== Work to complete ==
The material below has pictures in it. Set down only the lines from the line containing "color: #0f172a ->" through the line containing "text: 협찬수익 ->", word for word, and leave the pictures behind.

== Data for this task ==

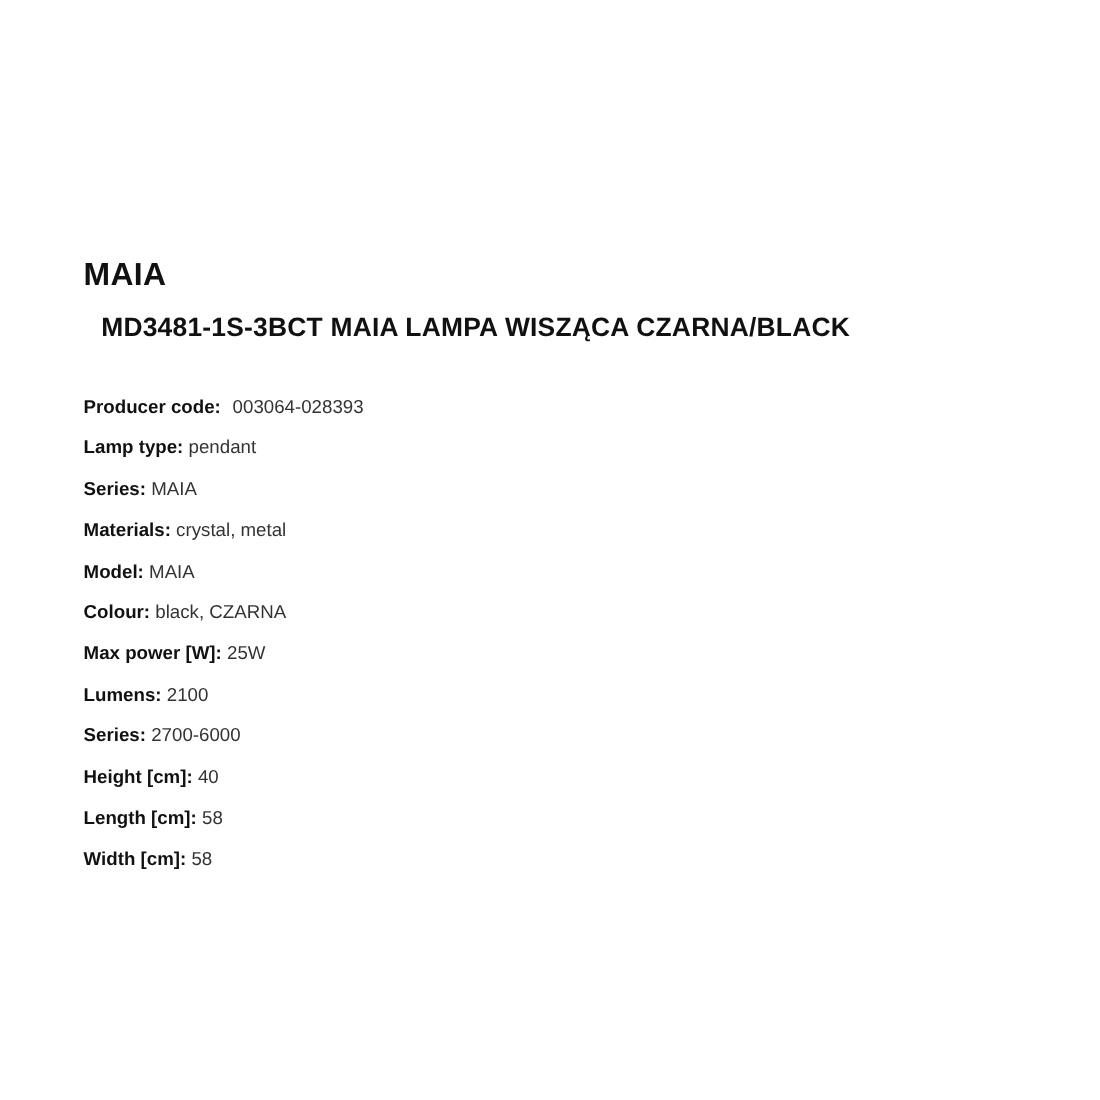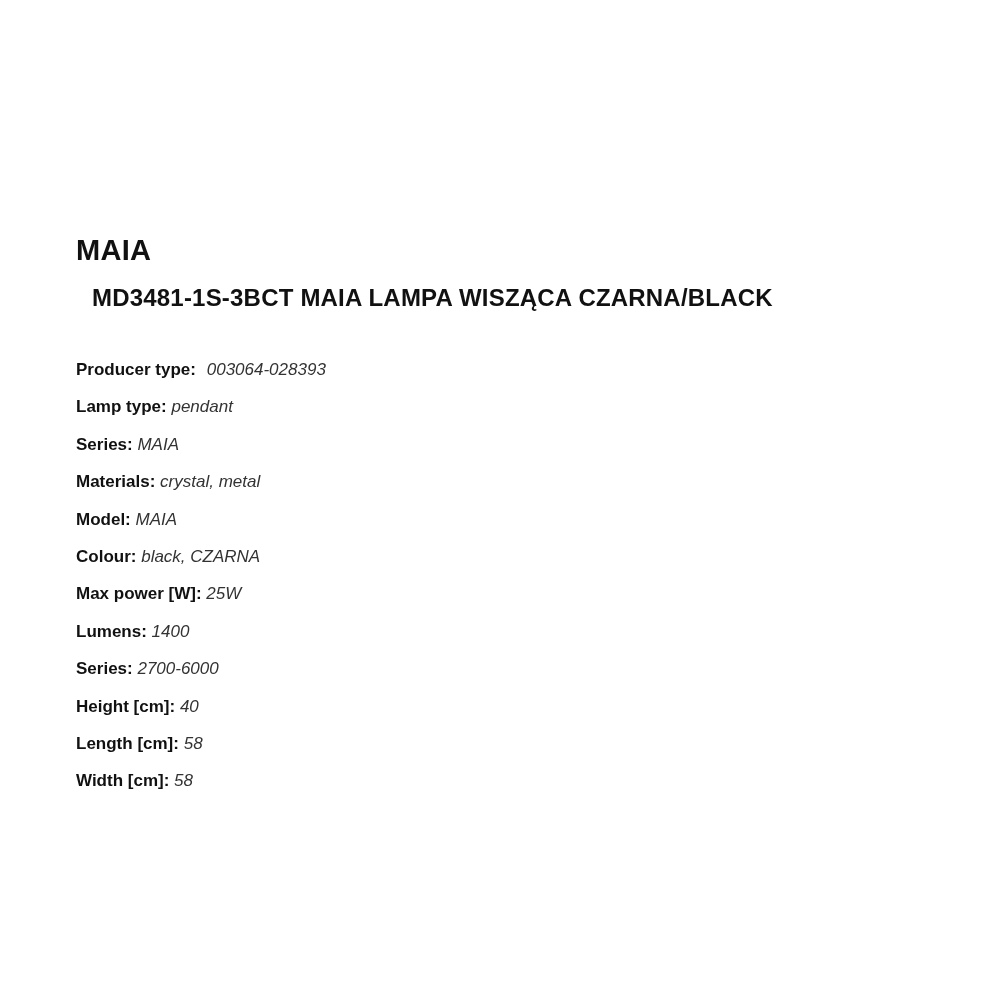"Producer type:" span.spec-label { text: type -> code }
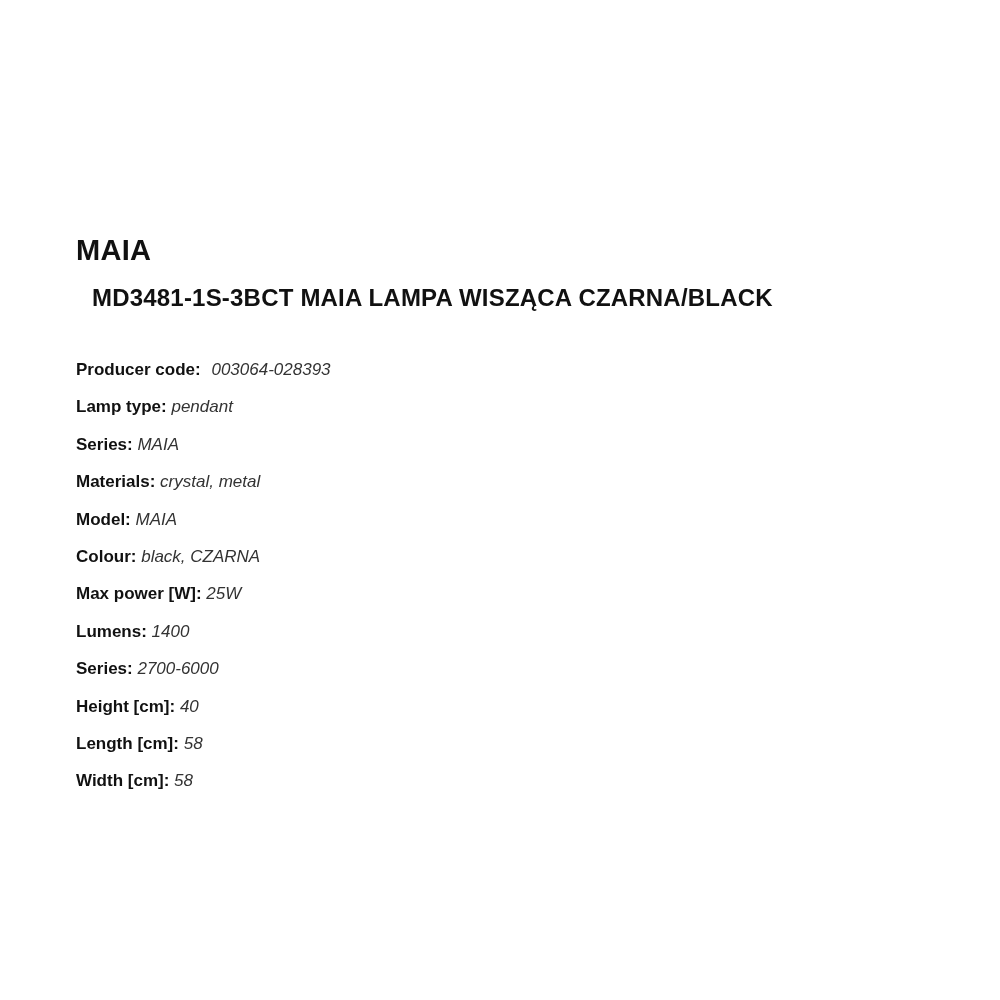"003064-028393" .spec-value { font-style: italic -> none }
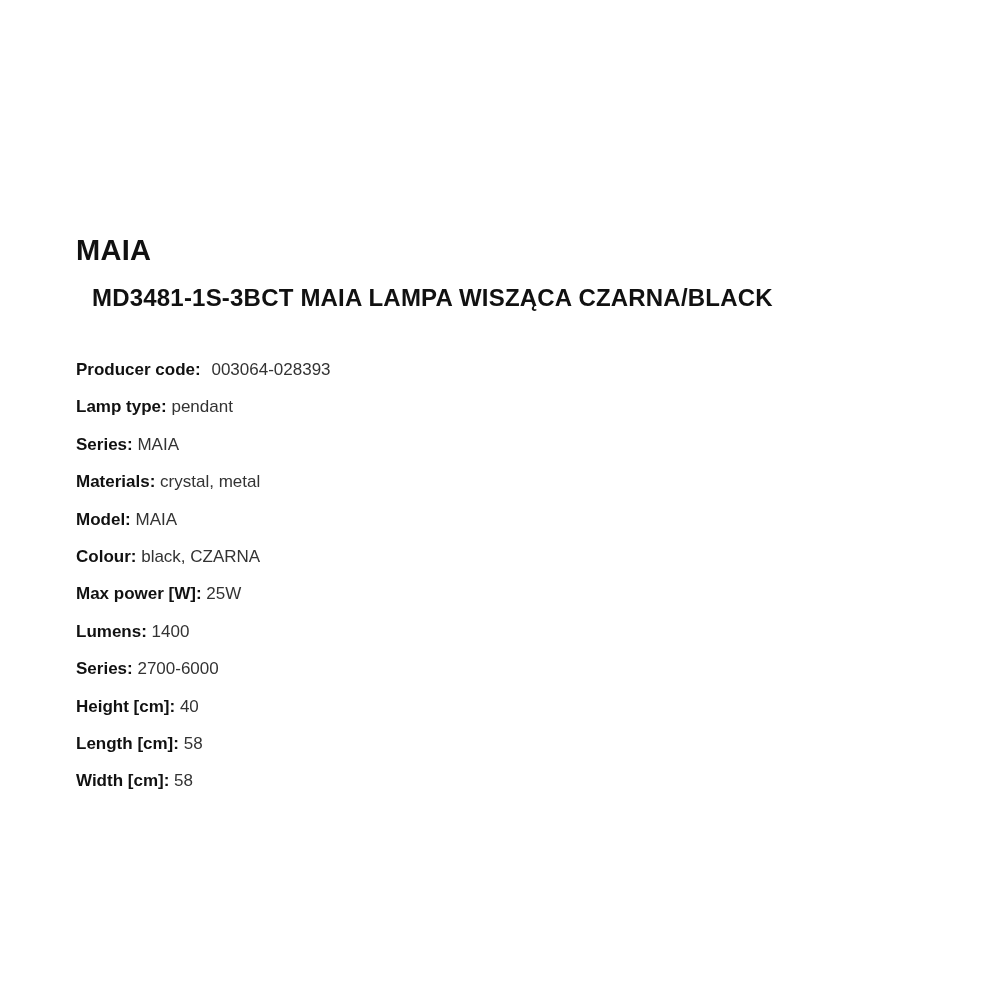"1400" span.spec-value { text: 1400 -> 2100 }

---

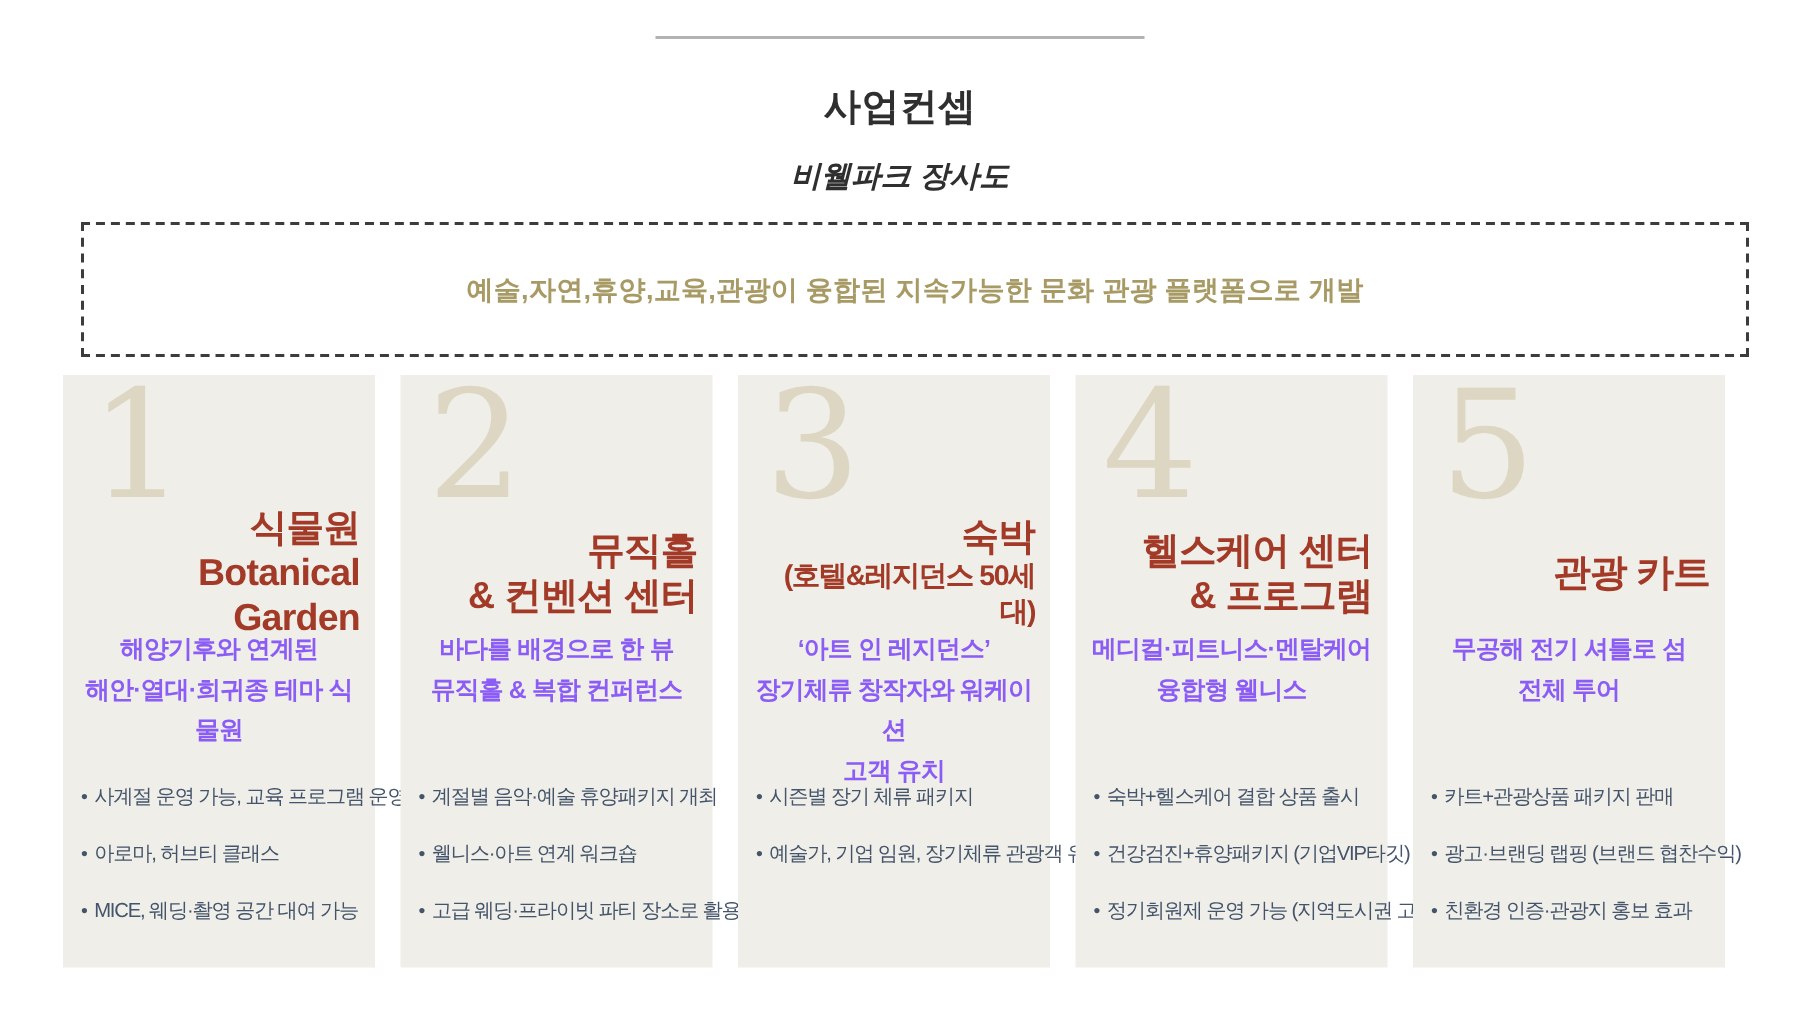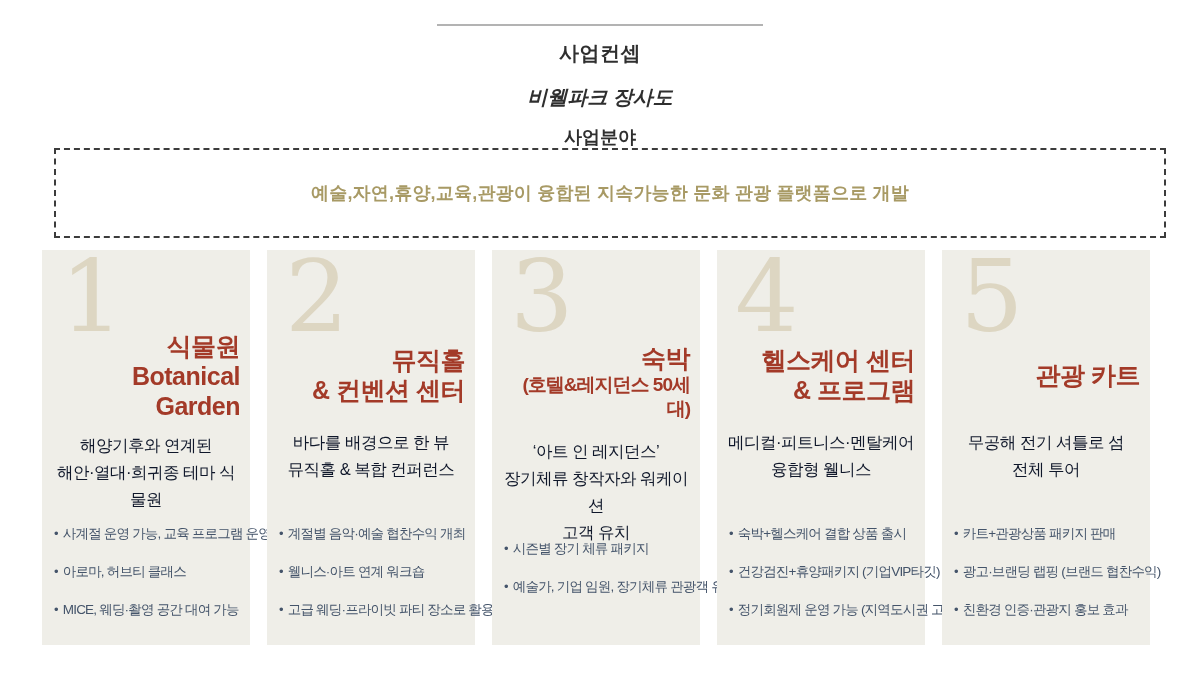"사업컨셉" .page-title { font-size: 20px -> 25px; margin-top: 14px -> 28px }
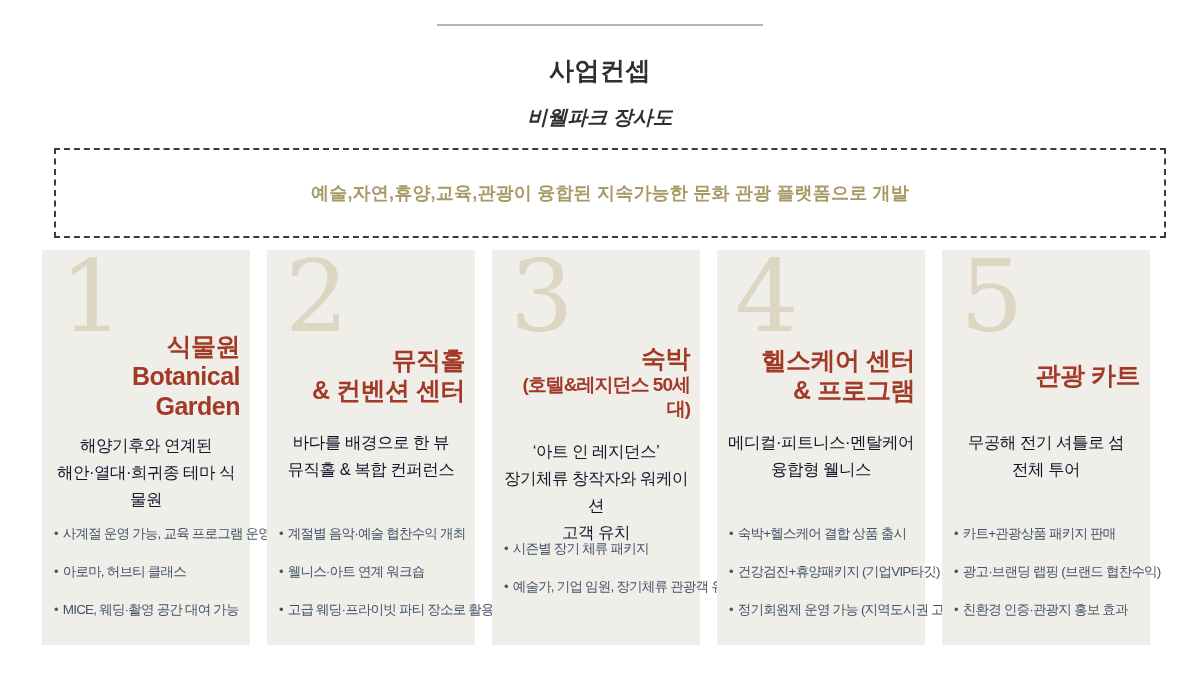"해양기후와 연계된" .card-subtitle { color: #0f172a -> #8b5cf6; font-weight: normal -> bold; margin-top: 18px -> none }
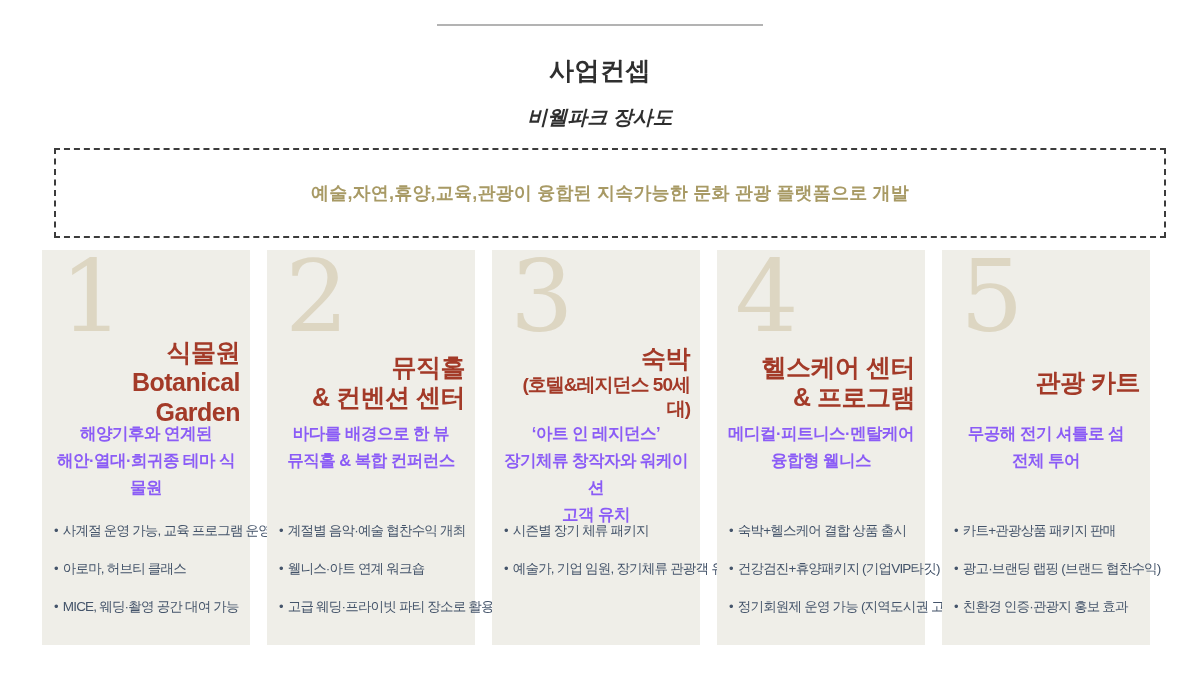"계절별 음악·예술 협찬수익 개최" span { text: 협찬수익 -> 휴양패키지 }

== Solved problem ==
"해양기후와 연계된" .card-subtitle { color: #0f172a -> #8b5cf6; font-weight: normal -> bold; margin-top: 18px -> none }
"계절별 음악·예술 협찬수익 개최" span { text: 협찬수익 -> 휴양패키지 }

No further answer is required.